24 March 2009

Consumers hold onto medical insurance

In spite of the economic crisis, consumers are holding onto their medical insurance.


In spite of the economic crisis, consumers are holding onto their medical insurance.

The national pool of people belonging to medical schemes has not yet started contracting and remains relatively stable at just more than seven million members.

“In general, medical cover is a necessity that consumers don’t give up easily. A first step would usually be to scale down to a more affordable benefit option before cover is given up entirely, says Mr Anton Rijnen, chief executive of Medihelp.

He expects that first-time members of a medical fund will rather focus on more affordable options.

Mr Emile Stipp, Discovery's chief healthcare actuary, says this group has been surprised by the increase in its membership notwithstanding the heavier burden on consumers' personal finances.

The members of South Africa's largest open scheme grew by 4% in January this year compared with a year ago and 97% of the members have kept the same option. The other 3% have switched mainly to more comprehensive and expensive options and not to cheaper plans.

Discovery's Key Care option has also grown by 17% to more than 200 000 members.

Mr Dries la Grange, chief executive of Bestmed, says members have switched to more affordable options.

“However, these members could exhaust their savings accounts more quickly and will then have to start paying for additional services themselves. People switch to a cheaper option but then personally have to carry the extra risk."

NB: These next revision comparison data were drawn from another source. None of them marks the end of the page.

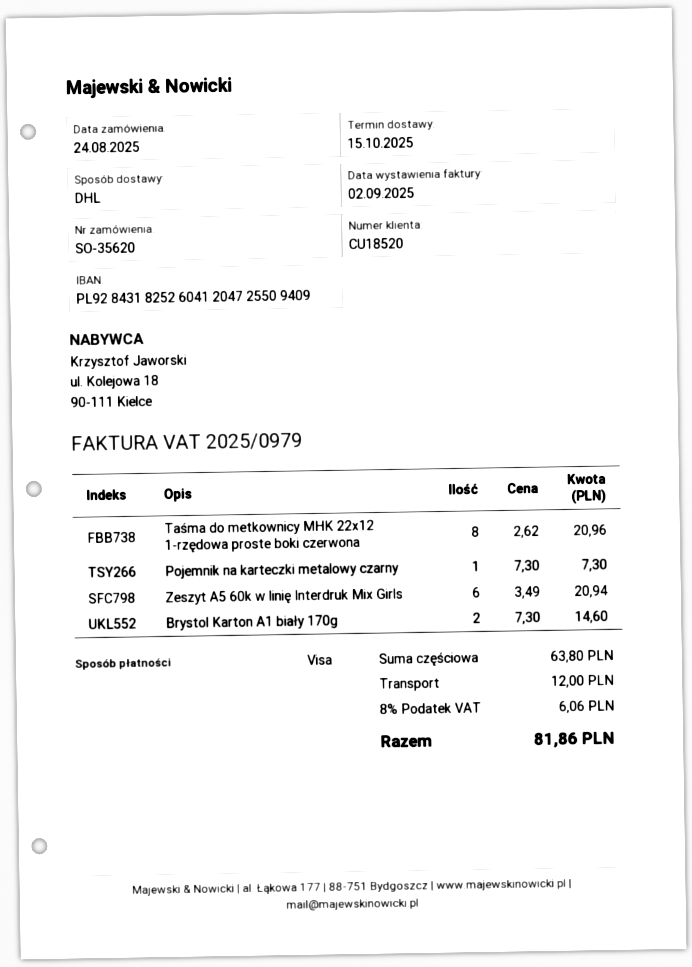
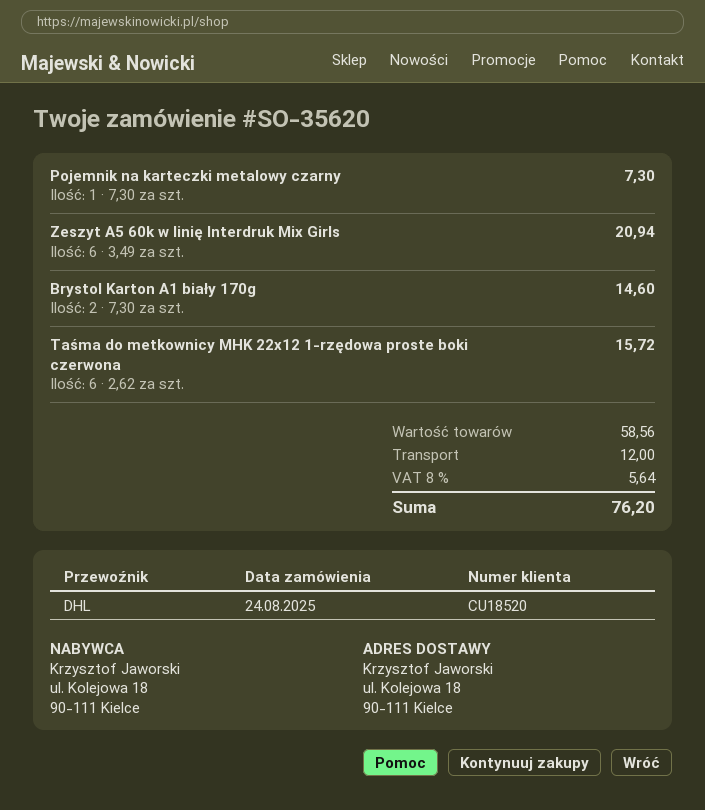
Taśma do metkownicy MHK 22x12 1-rzędowa proste boki czerwona: 8 x 2.62 = 20.96 -> 6 x 2.62 = 15.72
subtotal: 63.80 -> 58.56
tax: 8% = 6.06 -> 8% = 5.64
total: 81.86 -> 76.20

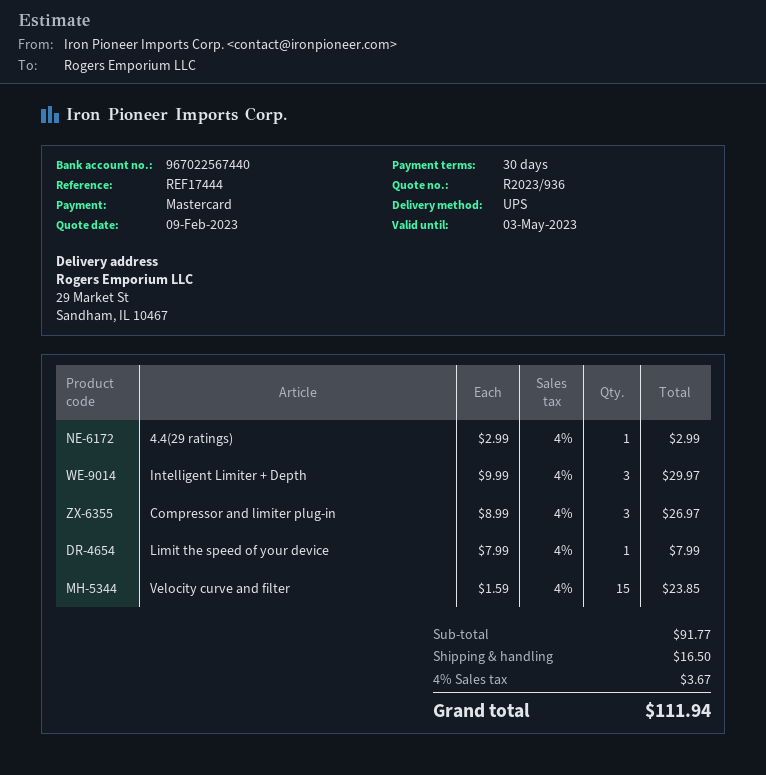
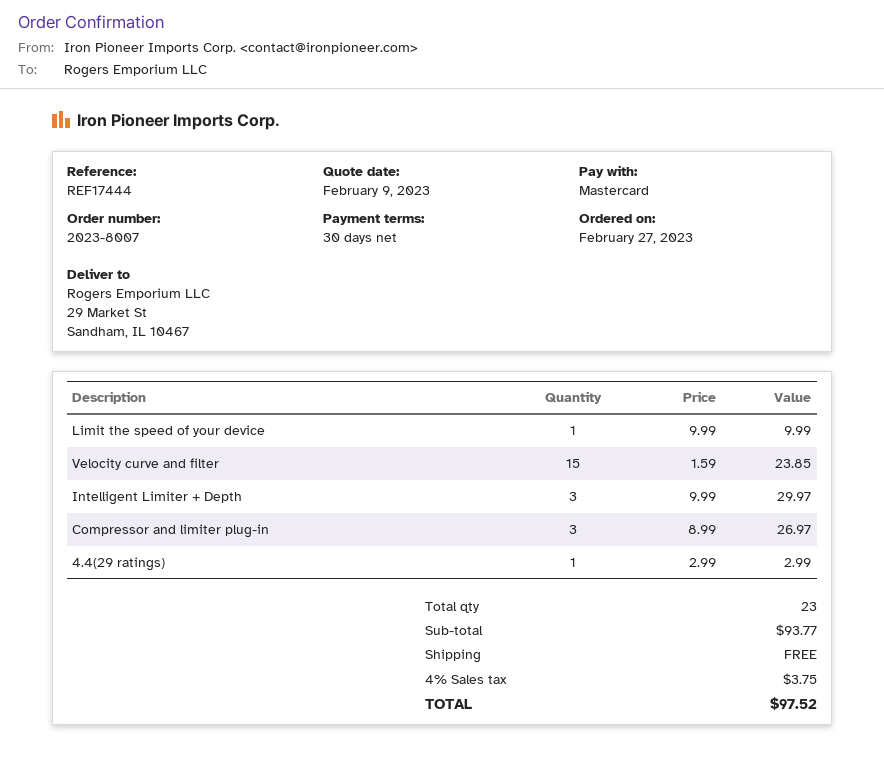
Limit the speed of your device: 1 x 7.99 = 7.99 -> 1 x 9.99 = 9.99
subtotal: 91.77 -> 93.77
shipping: 16.50 -> 0.00
tax: 4% = 3.67 -> 4% = 3.75
total: 111.94 -> 97.52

Mr Willem Claasen, senior and consulting actuary for Medscheme, says he has also checked whether there has been a drop in membership.

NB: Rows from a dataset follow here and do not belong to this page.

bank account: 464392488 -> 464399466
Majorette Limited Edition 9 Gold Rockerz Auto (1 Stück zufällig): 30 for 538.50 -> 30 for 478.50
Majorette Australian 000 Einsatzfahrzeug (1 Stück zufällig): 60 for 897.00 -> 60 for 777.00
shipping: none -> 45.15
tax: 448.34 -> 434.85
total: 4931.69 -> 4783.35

In the open schemes administered by Medscheme – such as Bonitas, Medshield and Fedhealth – there has been growth.

“I suspect that in these difficult times people prefer to cancel other payments such as insurance policies and retirement provision.

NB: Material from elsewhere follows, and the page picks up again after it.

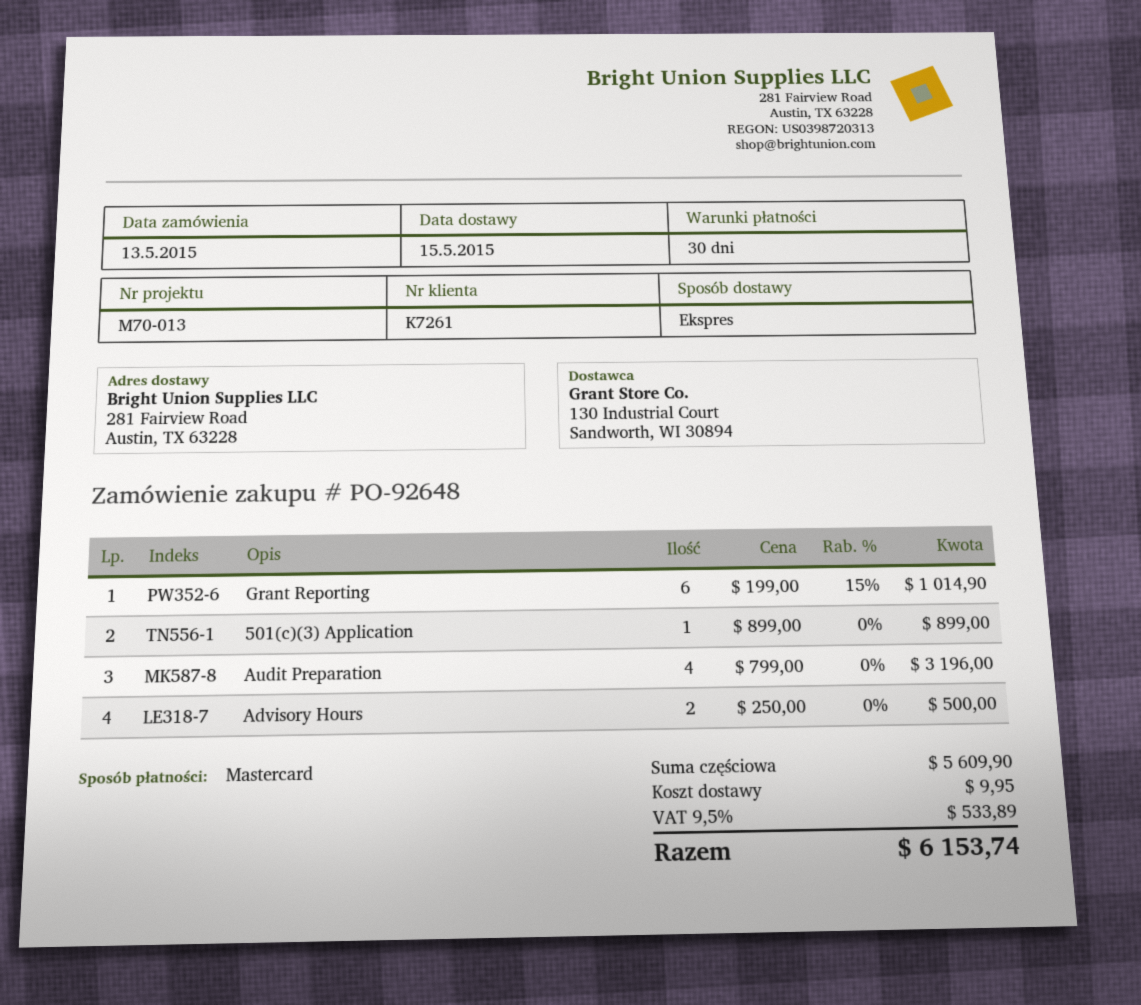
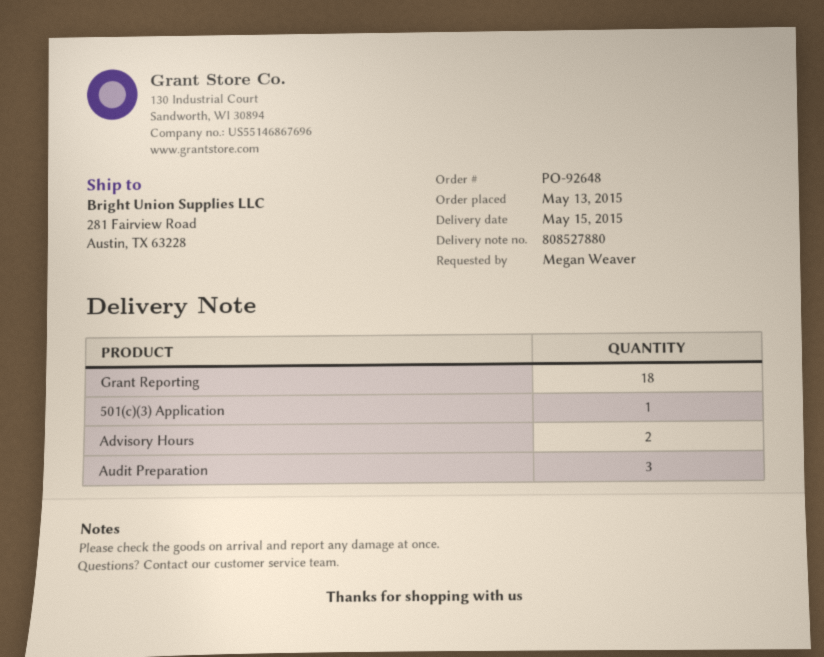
Grant Reporting: 6 -> 18
Audit Preparation: 4 -> 3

"It seems they want to hold onto medical cover for longer and not run the risk of losing it, particularly under difficult conditions.”

Mr Faan Louw, head of Umed, holds the same view.

“We have also noticed that people hold onto their medical scheme in difficult economic times.

“As medical expenses are so high and they are not sure of how the cover of other options will work out, the people who do switch will mainly do so only if they receive the same benefits at a lower price."

Rijnen says job losses could change the picture, however, and retrenchments in the mining, car and manufacturing industries are therefore expected to have a negative impact on the membership of some medical schemes with substantial exposure to these employers or members.

Stipp says Discovery has also looked at how retrenchments by companies could affect their business later.

“I expect the effect of the economic crisis on medical schemes to become visible only in a few months' time.”

However, it will be difficult to determine how severely retrenchments will affect the membership of schemes, as employees are usually given the option of remaining members of a scheme if they are retrenched.

Ms Aleksandra Serwa, spokesperson of the Medical Schemes Council, says there are smaller schemes that are considering mergers owing to financial pressure.

“These are voluntary mergers and are not necessarily due to the economic situation."